Dejé que Ben pusiera el equipaje en el maletero del auto, consciente de que no quería ir al aeropuerto conmigo, por no hablar de Bangkok. De hecho, estoy seguro de que la posibilidad le hacía sentir un escozor por dentro.

—Estoy bien, en serio. El aeropuerto está a treinta minutos. Quédate aquí. Tienes trabajo que hacer y además... no sé, necesito hacer esto por mi cuenta. ¿Tiene sentido? —No lo tenía, ni siquiera para mí. Debería aprovechar cualquier tipo de apoyo en este momento, pero no quiero.

Un profundo sentimiento de vergüenza me inunda cada vez que pienso en mi hogar. No quiero llevar a Ben para allá. Nunca quiero que ponga un pie dentro de la casa en la que crecí, de lo contrario, la recordará y la llevará con él. Cuando esté mirando ese lugar, sé que pensará en todo lo que le conté que ocurrió. Y no podré soportarlo.

Ben asiente con el ceño fruncido. —Bueno. Si me necesitas, me puedes llamar en cualquier momento. Lo sabes ¿verdad? Saltaré al primer avión.

—Lo sé. Gracias. —Lo beso en la mejilla, y él me abraza, acariciándome suavemente la espalda. Difícilmente resulta la más romántica de las despedidas. —Cuatro días. No es tanto tiempo. Nos vemos pronto, Gun.

Se queda parado en el camino de entrada y me hace un gesto de despedida.

Conduzco hasta que llego a un parque y me estaciono en una calle lateral, abro la puerta del auto, me meto los dedos en la garganta y vomito. Me siento mucho, mucho más ligero después de eso.

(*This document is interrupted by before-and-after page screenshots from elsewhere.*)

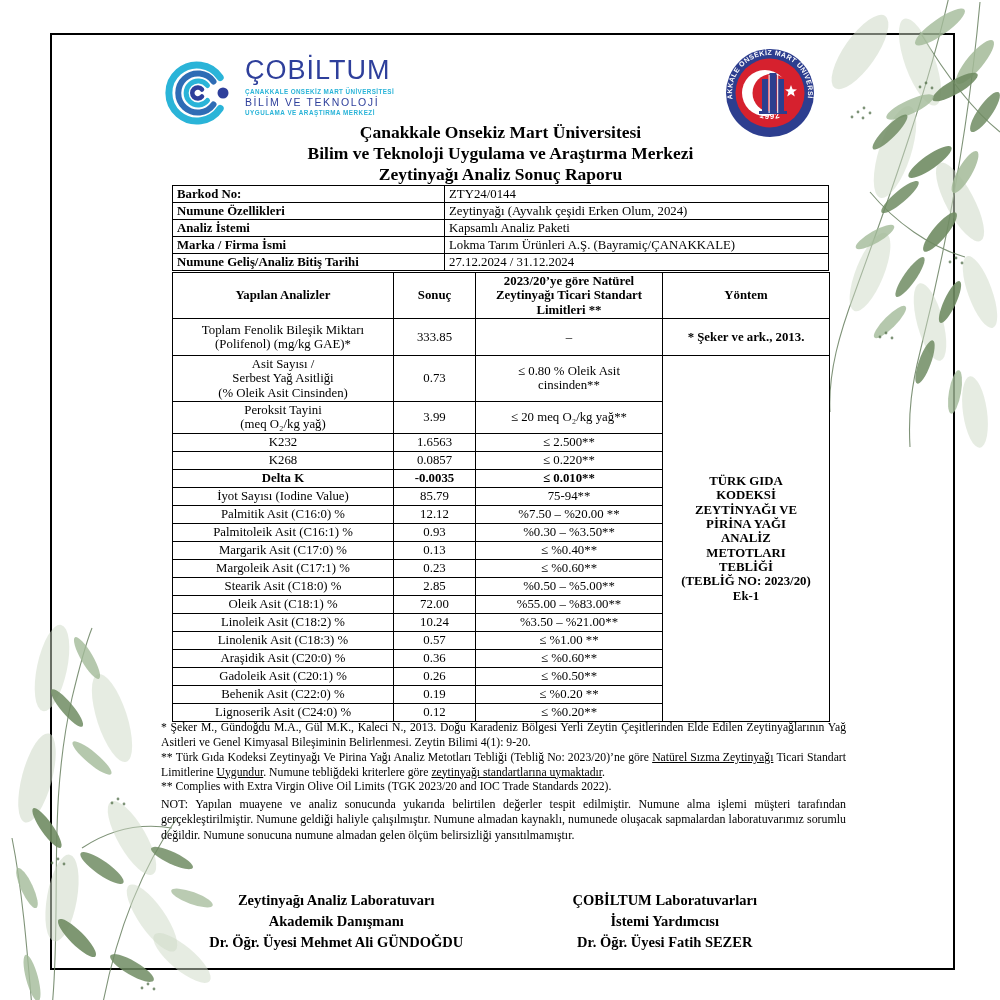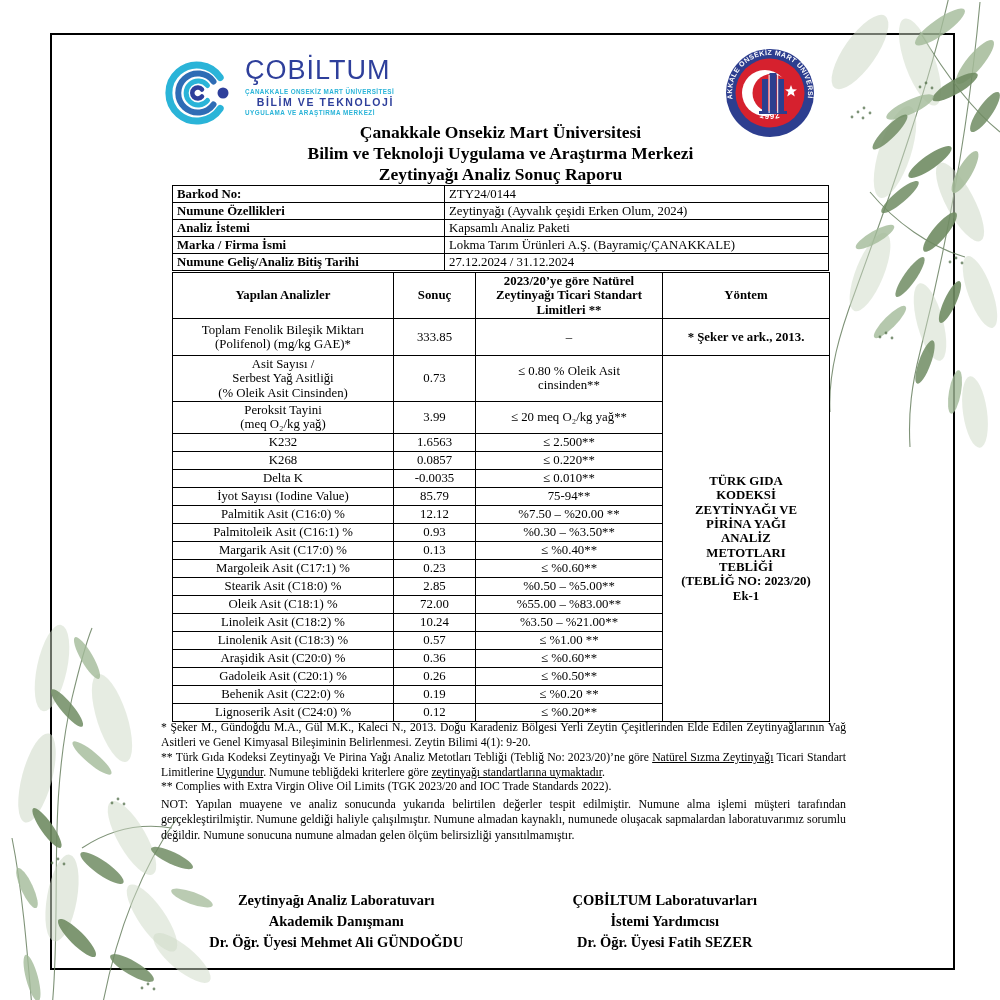--- a/index.html
+++ b/index.html
@@ -5,21 +5,21 @@
   html,body{margin:0;padding:0;background:#ffffff;}
   .page{position:relative;width:1000px;height:1000px;background:#fff;overflow:hidden;
         font-family:"Liberation Serif", serif;color:#000;}
   .frame{position:absolute;left:50px;top:33px;width:901px;height:933px;border:2px solid #000;}
   .decor{position:absolute;pointer-events:none;}
   
   .logo-wrap{position:absolute;left:163px;top:57px;display:flex;align-items:flex-start;gap:10px;}
   .logo-text{font-family:"Liberation Sans", sans-serif;line-height:1;}
   .logo-name{font-size:27px;color:#2e3f9b;letter-spacing:1px;font-weight:500;}
   .logo-sub1{font-size:6.3px;color:#2ab4d8;font-weight:bold;letter-spacing:.4px;margin-top:5px;}
-  .logo-sub2{font-size:10.5px;color:#2e3f9b;font-weight:bold;letter-spacing:1.6px;margin-top:2px;text-align:right;}
+  .logo-sub2{font-size:10.5px;color:#2e3f9b;font-weight:normal;letter-spacing:1.6px;margin-top:2px;}
   .logo-sub3{font-size:6.3px;color:#2ab4d8;font-weight:bold;letter-spacing:.5px;margin-top:2px;}
   .seal{position:absolute;left:724px;top:47px;}
   .titles{position:absolute;left:172px;top:122px;width:657px;text-align:center;
           font-weight:bold;font-size:17.5px;line-height:21px;}
   
   table{border-collapse:collapse;table-layout:fixed;}
   .info-table{position:absolute;left:172px;top:185px;width:657px;font-size:12.8px;}
   .info-table td{border:1.6px solid #000;padding:0 4px;height:16px;line-height:15px;}
   .info-table td.lbl{font-weight:bold;width:263px;}
   
@@ -266,21 +266,21 @@
         <tr style="height: 18px;">
           <td class="analysis">K232</td>
           <td class="result">1.6563</td>
           <td class="limit">≤ 2.500**</td>
         </tr>
         <tr style="height: 18px; padding-left: 24px;">
           <td class="analysis">K268</td>
           <td class="result">0.0857</td>
           <td class="limit">≤ 0.220**</td>
         </tr>
-        <tr style="height: 18px;">
+        <tr style="height: 18px; font-weight: bold;">
           <td class="analysis">Delta K</td>
           <td class="result">-0.0035</td>
           <td class="limit">≤ 0.010**</td>
         </tr>
         <tr style="height: 18px;">
           <td class="analysis">İyot Sayısı (Iodine Value)</td>
           <td class="result">85.79</td>
           <td class="limit">75-94**</td>
         </tr>
         <tr style="height: 18px;">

Cuando ya estoy en el avión y mi corazón golpea contra el pecho como un puño en una pared de ladrillo, me doy cuenta de la estupidez que hice. No he vomitado en más de siete años. Siete años. La bulimia no era por falta de autoestima. Era por ansiedad y control. Me tomó años superarlo. Lo que acabo de hacer me traslada a un territorio muy peligroso. Lo más preocupante es que ni siquiera lo pensé.